The skyrocketing cost of food and housing is leading to longer than ever lineups at the food bank and soup kitchen run by Chilliwack Salvation Army.

On target to have fed more than 6,000 people in the month of October, they are definitely feeling the pinch of inflationary pressures.

“We are serving three times the number we saw last year,” said Don Armstrong, co-ordinator of the Chilliwack Food Bank at Salvation Army on Yale Road.

The count in September 2022 was 5,000 people served, and more this month, whereas in previous years the total was more like 2,500 to 3,000.

So from May to September the demand doubled.

“Definitely the price of food is one of the biggest reasons,” Armstrong said. “The demand is record high.”

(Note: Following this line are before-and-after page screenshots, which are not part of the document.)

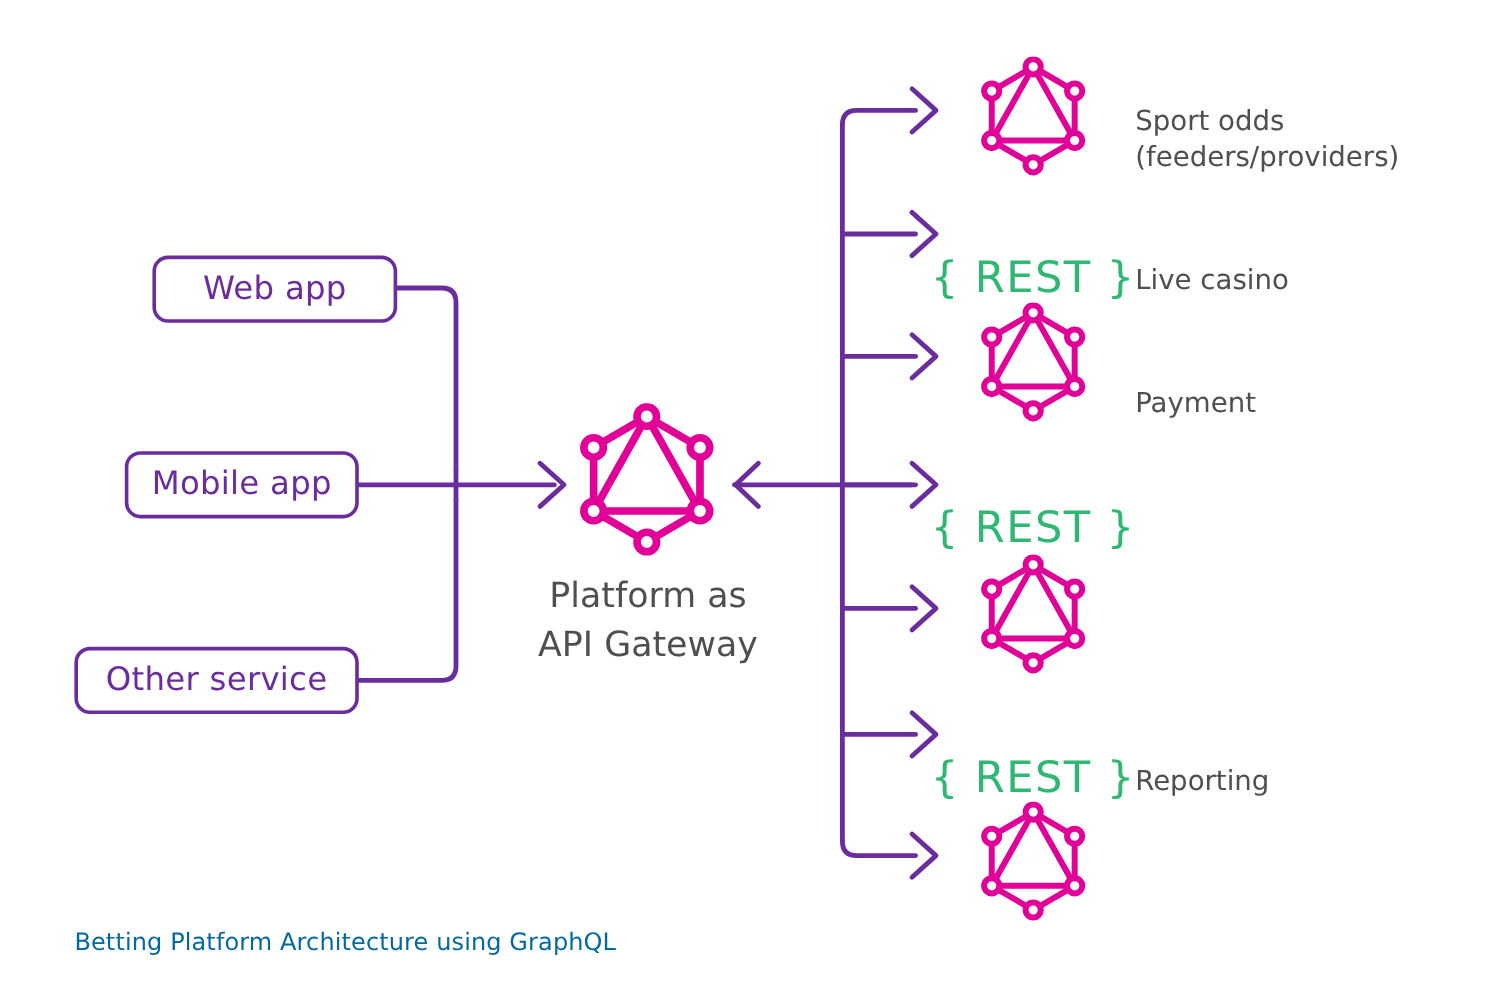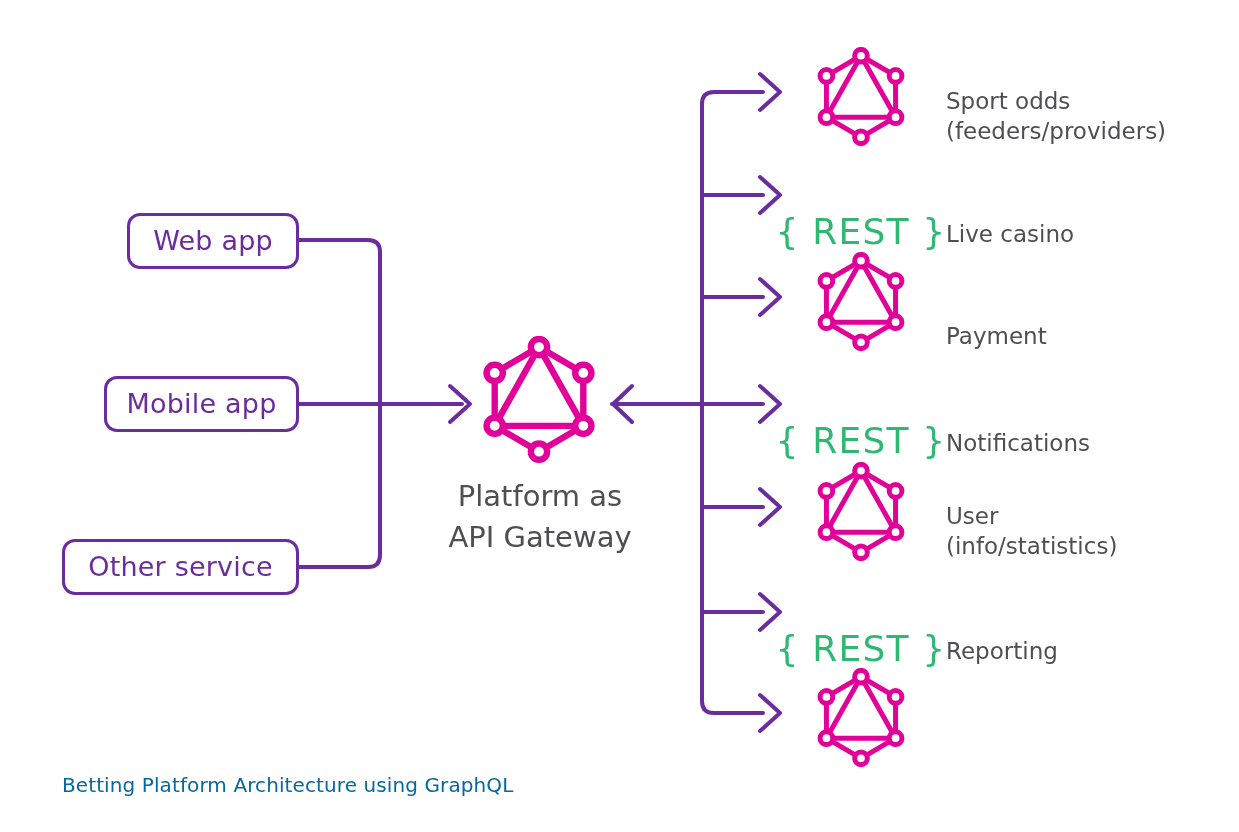--- a/index.html
+++ b/index.html
@@ -169,7 +169,7 @@
     </g>
   </svg>
 
-  <div class="client-box" style="left:127px; top:213px; width:172px; height:56px;">
+  <div class="client-box" style="left:127px; top:213px; width:204px; height:56px;">
     <span class="client-label">Web app</span>
   </div>
 

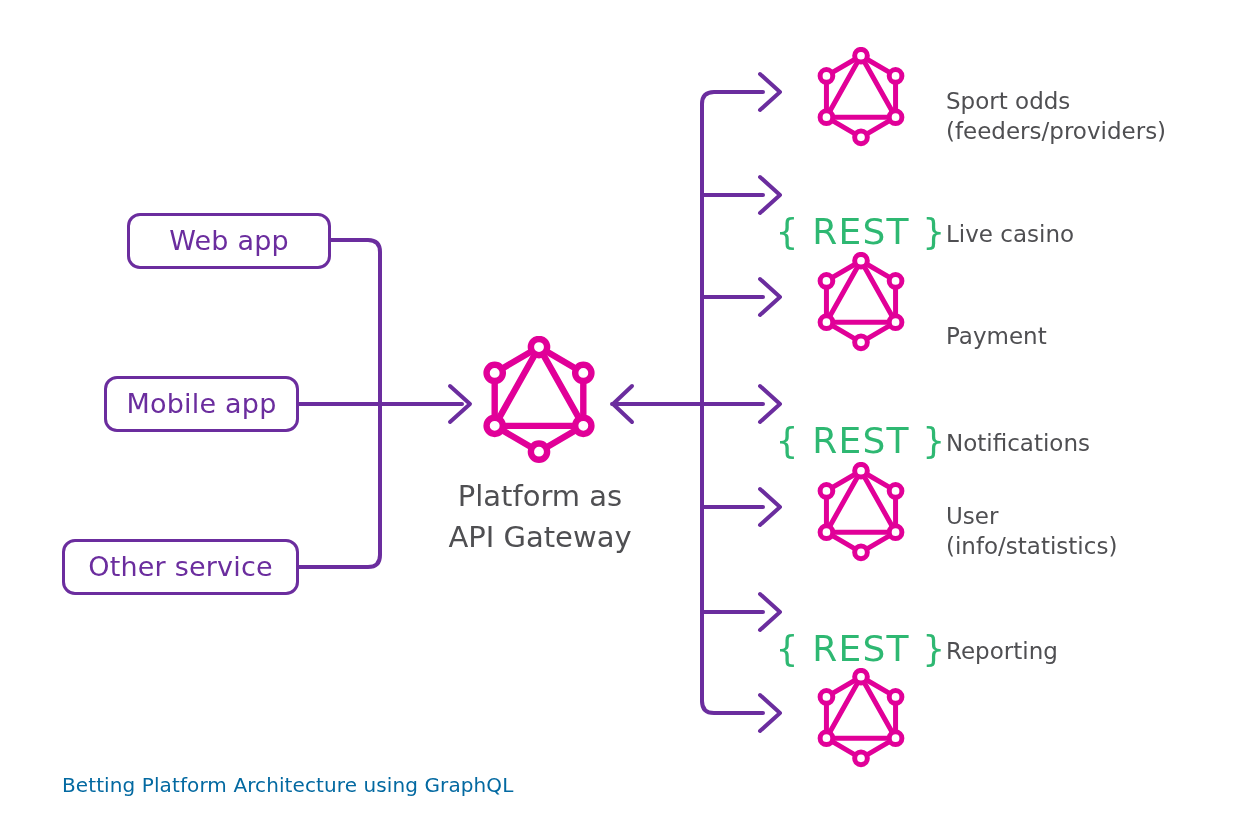--- a/index.html
+++ b/index.html
@@ -274,7 +274,6 @@
     <div class="service-badge">
       <span class="rest-badge">{ REST }</span>
     </div>
-    <div class="service-label">Notifications</div>
   </div>
 
   <div class="service-row" style="top:452px;">

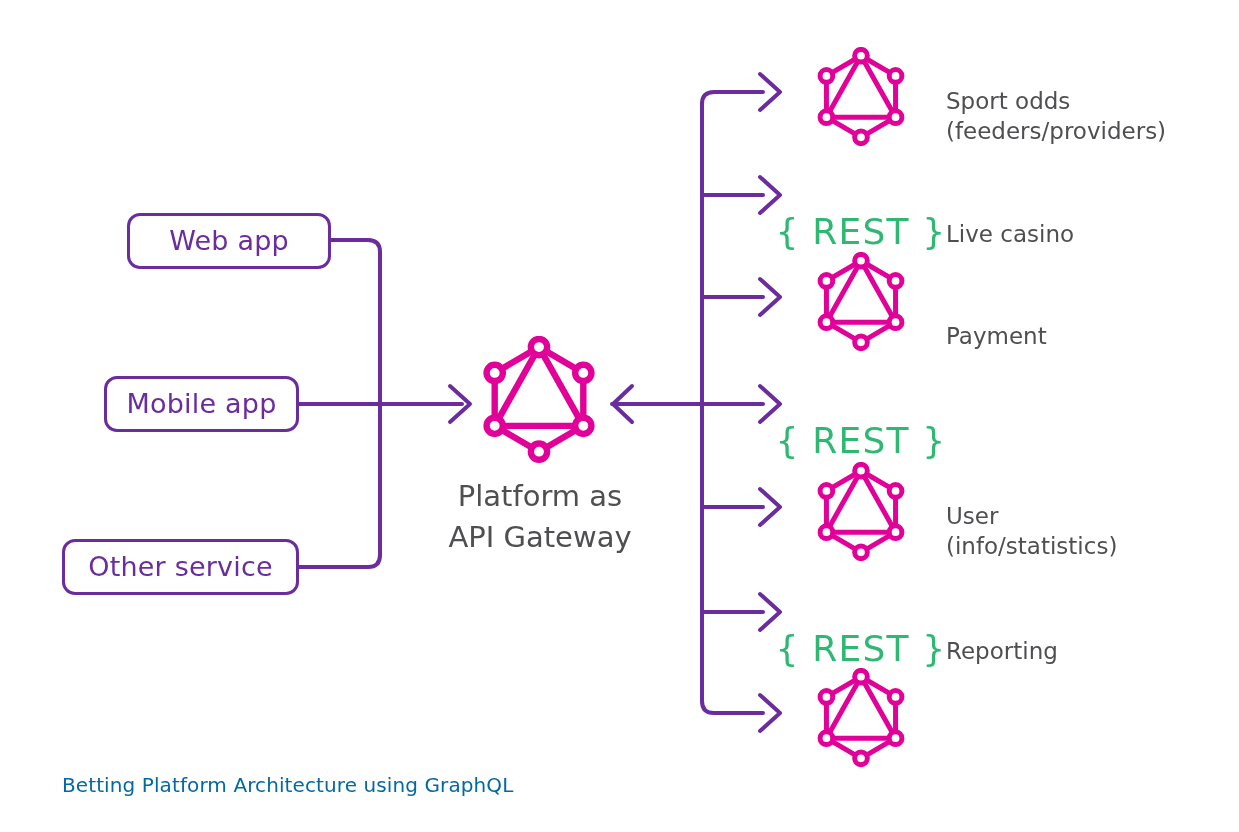--- a/index.html
+++ b/index.html
@@ -300,8 +300,6 @@
         </g>
       </svg>
     </div>
-    <div class="service-label">User
-(info/statistics)</div>
   </div>
 
   <div class="service-row" style="top:557px;">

RELATED: Need for food banks at all-time high

They’re seeing more low-income workers, the working poor, coming in with families, as well as single-parents, and seniors.

“The scary part is the prospect of Christmas,” he said.

They usually receive about 1,200 applications for food hampers at Christmastime, but if the need rises to 1,500, it will stretch their resources.

Their hopes are pinned at this point on the annual launch of the Christmas Kettle campaign, Dec. 1 to Dec. 23 with the iconic red kettles which provides cash to fill hampers, soup kitchen meals, as well as year-long food bank reserves.

Typically food bank officials say with every dollar raised by donations, they can buy $2 worth of food.

“We have the better buying power, and can stretch it the furthest, so then we can buy what we need the most.”

Another Sally Ann seasonal fundraiser is the Garage Sale set for Saturday, Nov. 5, 9 a.m. to noon, at the Salvation Army Church, 46420 Brooks Ave.

It’s not just Chilliwack seeing higher demand, the number of people using food banks across Canada surged to an all-time high earlier this year, with super-high inflation and chronically too-low social assistance rates cited as key factors in the latest report from Food Banks Canada. The report pointed to nearly 1.5 million visits nationwide to food banks in March, a figure that was 15 per cent higher than in the same month last year, and 35 per cent higher than visits in March 2019, before the pandemic hit.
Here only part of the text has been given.